By Francois Murphy
VIENNA (Reuters) – Austria’s third conservative prime minister in two months, Karl Nehammer, took office on Monday, seeking to lift the coalition government out of months of scandal-ridden turmoil and guide the country out of a state of affairs. current coronavirus lockdown.
Nehammer, 49, will be sworn in by President Alexander Van der Bellen at 1pm (1200 GMT). As interior minister since last year, he is an enforcer of former Prime Minister Sebastian Kurz’s hard line on immigration. Now, he will be the first head of government of the post-Kurz era.
Conservative star Kurz, 35, stunned the country by announcing on Thursday that he would step down as leader of the People’s Party (OVP) and step out of politics, saying he had lost interest since then. son was born last month. The party selected Nehammer to succeed him as leader on Friday.

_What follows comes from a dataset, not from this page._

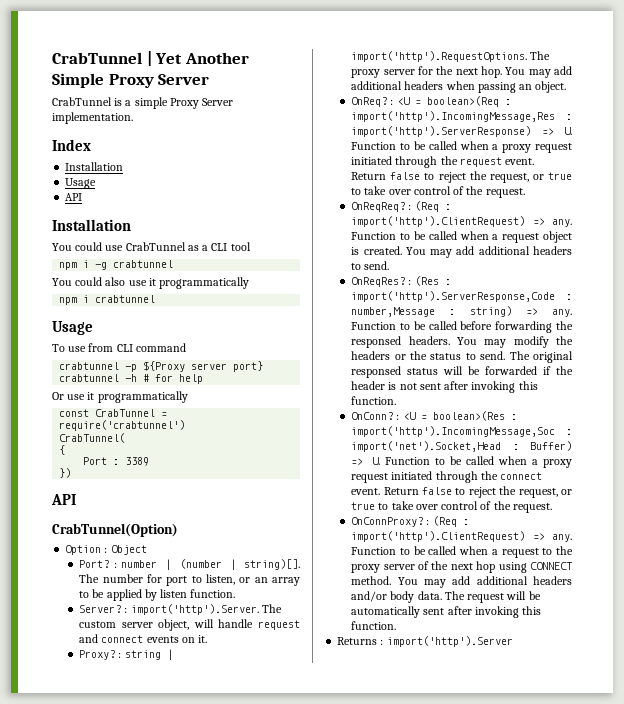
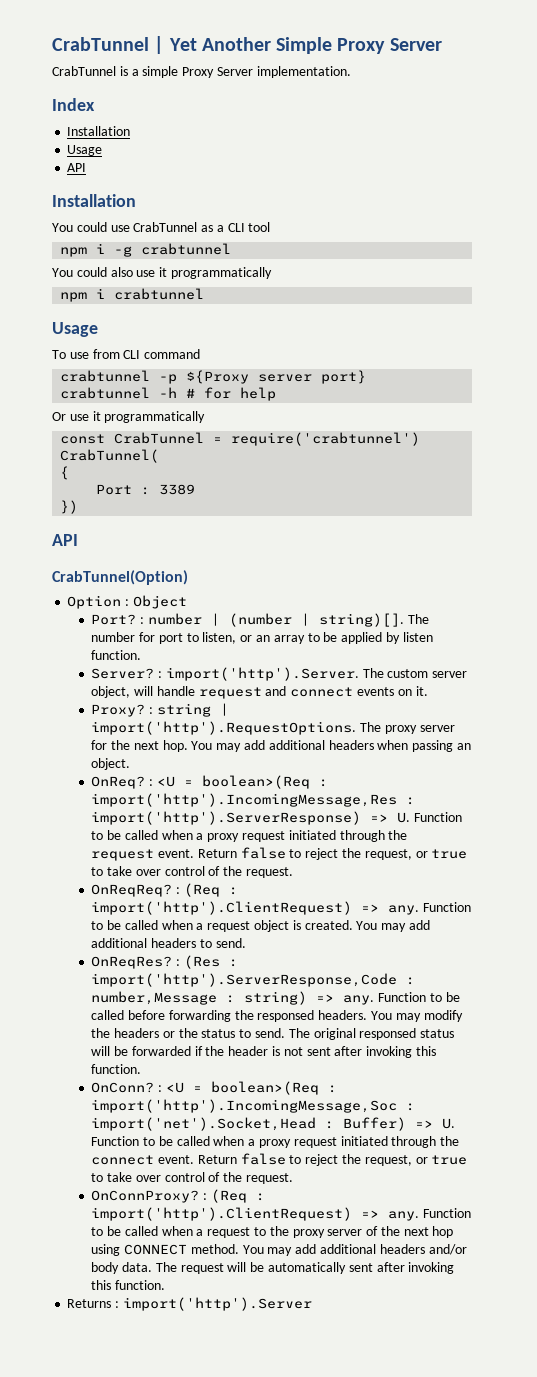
[432,411,505,421] boolean>(Res -> [210,1081,319,1095] boolean>(Req

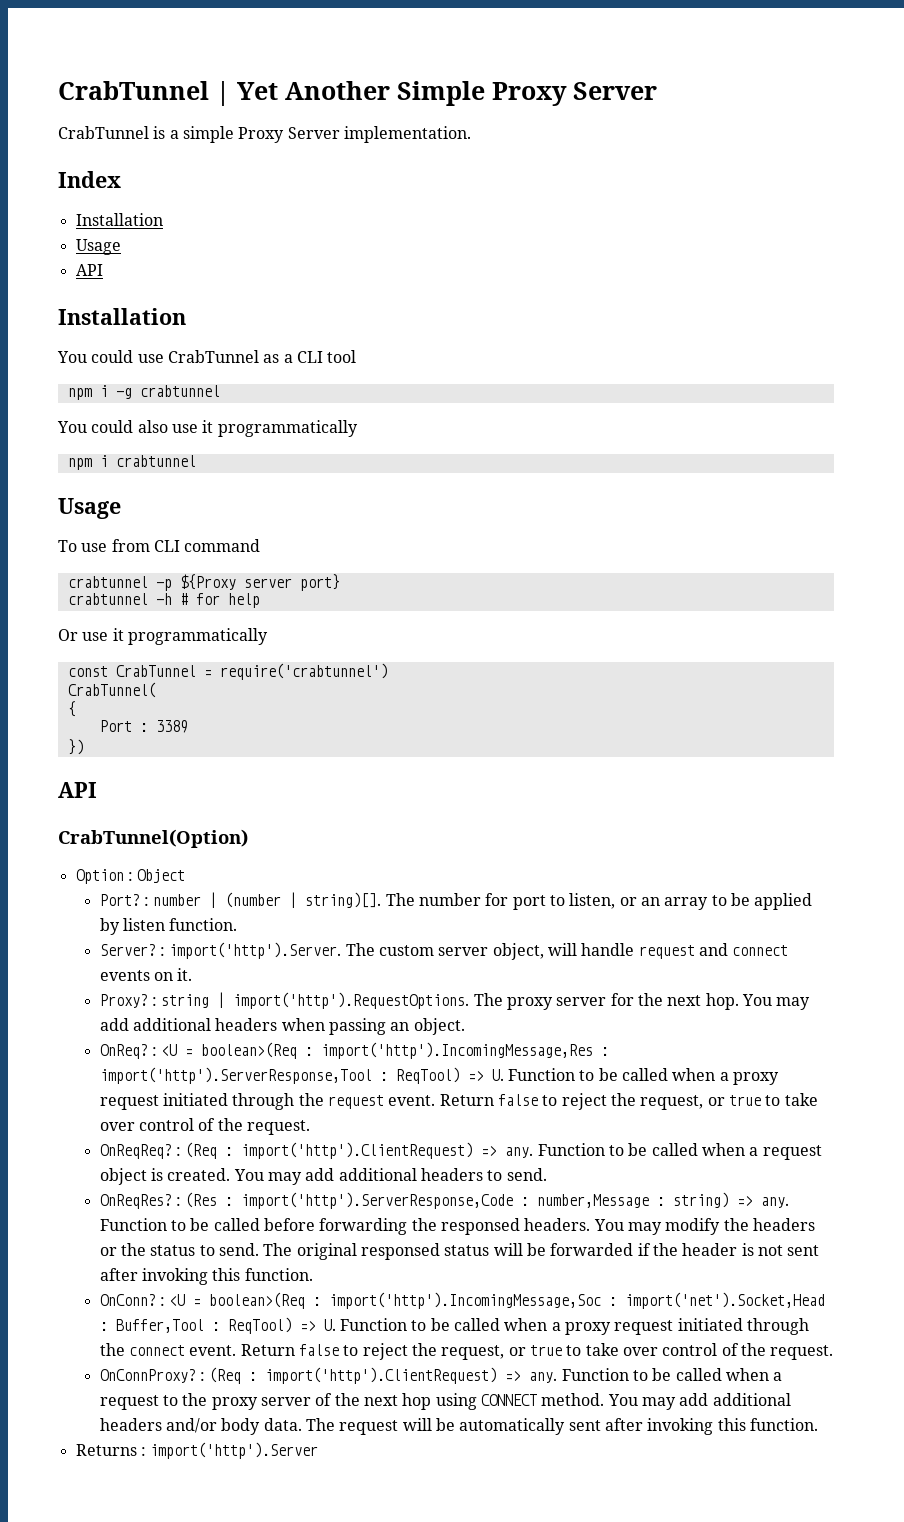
[91,811,362,825] import('http').ServerResponse) -> [99,1067,460,1084] import('http').ServerResponse,Tool : ReqTool)
[343,1117,407,1131] Buffer) -> [115,1317,292,1334] Buffer,Tool : ReqTool)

Kurz stepped down as prime minister in October at the behest of his coalition partner, the leftist Greens, as he was under criminal investigation on suspicion of corruption. Kurz’s supporters had hoped he would quickly clear his name and return as prime minister. He denies any wrongdoing.
Prosecutors suspect Kurz’s allies used public funds to secretly carry out a manipulated vote published in a newspaper to help him gain power in 2017, the year he became president. became OVP leader and then prime minister, forming an alliance with the far right. Liberal Party.
Nehammer takes over a party in turmoil that since 2017 has mostly been built around Kurz.
Nehammer said Friday that he plans to keep the law and order agenda that has been central to Kurz’s appeal but also a point of conflict with the Greens. His first priority will be the coronavirus pandemic, he said, as Austria tries to keep infections down while shutting down next week’s shutdown.
He also has to fix the OVP’s damaged image as it has lost what most polls show as leading its closest rival, the Social Democrats by at least 10 percentage points, counting. since Kurz was investigated.
Neither the OVP nor the Greens have said they want a snap election now, but most analysts expect the coalition not to last until the end of this parliament in 2023. In a weekend newspaper interview, Greens leader Werner Kogler did not rule out a snap election next year.